### WORK REQUEST:
Extract the data exactly, missing nothing.

### Version difference data:

Content starts

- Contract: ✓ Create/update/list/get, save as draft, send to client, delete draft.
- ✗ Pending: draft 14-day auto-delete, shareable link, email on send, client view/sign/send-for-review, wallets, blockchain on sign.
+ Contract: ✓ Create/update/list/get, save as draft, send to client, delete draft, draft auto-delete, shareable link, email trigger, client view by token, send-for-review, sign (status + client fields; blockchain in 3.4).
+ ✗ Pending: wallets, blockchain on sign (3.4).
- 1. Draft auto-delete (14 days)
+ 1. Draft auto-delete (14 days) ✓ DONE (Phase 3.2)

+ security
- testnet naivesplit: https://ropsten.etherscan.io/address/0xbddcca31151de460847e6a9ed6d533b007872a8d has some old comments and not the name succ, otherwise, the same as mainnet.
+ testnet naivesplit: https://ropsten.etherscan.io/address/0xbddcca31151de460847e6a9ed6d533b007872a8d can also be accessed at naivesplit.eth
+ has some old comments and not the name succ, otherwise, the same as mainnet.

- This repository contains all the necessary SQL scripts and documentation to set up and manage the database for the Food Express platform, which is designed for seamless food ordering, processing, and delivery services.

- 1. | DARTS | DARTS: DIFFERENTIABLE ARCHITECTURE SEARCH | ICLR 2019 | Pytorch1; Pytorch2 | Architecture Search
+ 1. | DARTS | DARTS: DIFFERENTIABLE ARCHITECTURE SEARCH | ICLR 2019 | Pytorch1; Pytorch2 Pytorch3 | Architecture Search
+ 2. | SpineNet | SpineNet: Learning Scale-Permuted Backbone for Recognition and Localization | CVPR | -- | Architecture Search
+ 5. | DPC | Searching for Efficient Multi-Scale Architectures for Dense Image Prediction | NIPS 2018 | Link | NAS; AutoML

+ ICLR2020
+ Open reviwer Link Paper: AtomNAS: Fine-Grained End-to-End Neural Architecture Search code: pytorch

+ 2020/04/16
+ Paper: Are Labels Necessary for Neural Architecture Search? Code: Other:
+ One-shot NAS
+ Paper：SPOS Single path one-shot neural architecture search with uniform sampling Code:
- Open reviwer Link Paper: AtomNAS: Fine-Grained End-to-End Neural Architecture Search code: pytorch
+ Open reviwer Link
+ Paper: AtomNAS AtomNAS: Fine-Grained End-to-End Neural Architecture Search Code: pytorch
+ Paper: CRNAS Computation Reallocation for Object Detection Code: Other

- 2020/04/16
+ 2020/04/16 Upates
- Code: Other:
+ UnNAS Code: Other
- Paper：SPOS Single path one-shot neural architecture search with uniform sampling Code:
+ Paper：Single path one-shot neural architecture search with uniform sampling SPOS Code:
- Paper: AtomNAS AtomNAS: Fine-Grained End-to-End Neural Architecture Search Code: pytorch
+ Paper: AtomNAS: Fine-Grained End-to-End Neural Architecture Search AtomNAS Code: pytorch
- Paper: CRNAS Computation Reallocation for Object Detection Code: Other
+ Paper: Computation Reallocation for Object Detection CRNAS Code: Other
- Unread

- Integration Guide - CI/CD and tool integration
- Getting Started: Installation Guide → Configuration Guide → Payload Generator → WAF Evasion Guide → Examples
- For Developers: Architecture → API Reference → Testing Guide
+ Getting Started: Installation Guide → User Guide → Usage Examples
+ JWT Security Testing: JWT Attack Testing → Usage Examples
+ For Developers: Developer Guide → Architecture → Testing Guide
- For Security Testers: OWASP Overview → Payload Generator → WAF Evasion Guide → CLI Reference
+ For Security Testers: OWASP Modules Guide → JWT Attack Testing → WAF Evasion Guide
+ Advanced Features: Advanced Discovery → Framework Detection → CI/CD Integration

Content ends

### ANSWER SECTION:
- Contract: ✓ Create/update/list/get, save as draft, send to client, delete draft.
- ✗ Pending: draft 14-day auto-delete, shareable link, email on send, client view/sign/send-for-review, wallets, blockchain on sign.
+ Contract: ✓ Create/update/list/get, save as draft, send to client, delete draft, draft auto-delete, shareable link, email trigger, client view by token, send-for-review, sign (status + client fields; blockchain in 3.4).
+ ✗ Pending: wallets, blockchain on sign (3.4).
- 1. Draft auto-delete (14 days)
+ 1. Draft auto-delete (14 days) ✓ DONE (Phase 3.2)

+ security
- testnet naivesplit: https://ropsten.etherscan.io/address/0xbddcca31151de460847e6a9ed6d533b007872a8d has some old comments and not the name succ, otherwise, the same as mainnet.
+ testnet naivesplit: https://ropsten.etherscan.io/address/0xbddcca31151de460847e6a9ed6d533b007872a8d can also be accessed at naivesplit.eth
+ has some old comments and not the name succ, otherwise, the same as mainnet.

- This repository contains all the necessary SQL scripts and documentation to set up and manage the database for the Food Express platform, which is designed for seamless food ordering, processing, and delivery services.

- 1. | DARTS | DARTS: DIFFERENTIABLE ARCHITECTURE SEARCH | ICLR 2019 | Pytorch1; Pytorch2 | Architecture Search
+ 1. | DARTS | DARTS: DIFFERENTIABLE ARCHITECTURE SEARCH | ICLR 2019 | Pytorch1; Pytorch2 Pytorch3 | Architecture Search
+ 2. | SpineNet | SpineNet: Learning Scale-Permuted Backbone for Recognition and Localization | CVPR | -- | Architecture Search
+ 5. | DPC | Searching for Efficient Multi-Scale Architectures for Dense Image Prediction | NIPS 2018 | Link | NAS; AutoML

+ ICLR2020
+ Open reviwer Link Paper: AtomNAS: Fine-Grained End-to-End Neural Architecture Search code: pytorch

+ 2020/04/16
+ Paper: Are Labels Necessary for Neural Architecture Search? Code: Other:
+ One-shot NAS
+ Paper：SPOS Single path one-shot neural architecture search with uniform sampling Code:
- Open reviwer Link Paper: AtomNAS: Fine-Grained End-to-End Neural Architecture Search code: pytorch
+ Open reviwer Link
+ Paper: AtomNAS AtomNAS: Fine-Grained End-to-End Neural Architecture Search Code: pytorch
+ Paper: CRNAS Computation Reallocation for Object Detection Code: Other

- 2020/04/16
+ 2020/04/16 Upates
- Code: Other:
+ UnNAS Code: Other
- Paper：SPOS Single path one-shot neural architecture search with uniform sampling Code:
+ Paper：Single path one-shot neural architecture search with uniform sampling SPOS Code:
- Paper: AtomNAS AtomNAS: Fine-Grained End-to-End Neural Architecture Search Code: pytorch
+ Paper: AtomNAS: Fine-Grained End-to-End Neural Architecture Search AtomNAS Code: pytorch
- Paper: CRNAS Computation Reallocation for Object Detection Code: Other
+ Paper: Computation Reallocation for Object Detection CRNAS Code: Other
- Unread

- Integration Guide - CI/CD and tool integration
- Getting Started: Installation Guide → Configuration Guide → Payload Generator → WAF Evasion Guide → Examples
- For Developers: Architecture → API Reference → Testing Guide
+ Getting Started: Installation Guide → User Guide → Usage Examples
+ JWT Security Testing: JWT Attack Testing → Usage Examples
+ For Developers: Developer Guide → Architecture → Testing Guide
- For Security Testers: OWASP Overview → Payload Generator → WAF Evasion Guide → CLI Reference
+ For Security Testers: OWASP Modules Guide → JWT Attack Testing → WAF Evasion Guide
+ Advanced Features: Advanced Discovery → Framework Detection → CI/CD Integration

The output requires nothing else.